Work to be completed:
Your answer must hold only the lines below from the line containing "Current state-of-the-art SOFCs" through the line containing "none -> <span>the", each reproduced exactly.

Given data:
-- Opening Marker --
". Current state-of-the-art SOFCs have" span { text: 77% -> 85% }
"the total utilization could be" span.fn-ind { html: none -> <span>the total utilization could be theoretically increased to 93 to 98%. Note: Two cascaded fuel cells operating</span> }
-- Closing Marker --
-- Opening Marker --
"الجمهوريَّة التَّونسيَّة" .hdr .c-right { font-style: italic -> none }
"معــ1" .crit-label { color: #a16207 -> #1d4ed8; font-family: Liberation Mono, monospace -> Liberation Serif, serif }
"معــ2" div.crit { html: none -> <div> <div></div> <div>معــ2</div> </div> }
-- Closing Marker --
Solution to the problem:
". Current state-of-the-art SOFCs have" span { text: 77% -> 85% }
"the total utilization could be" span.fn-ind { html: none -> <span>the total utilization could be theoretically increased to 93 to 98%. Note: Two cascaded fuel cells operating</span> }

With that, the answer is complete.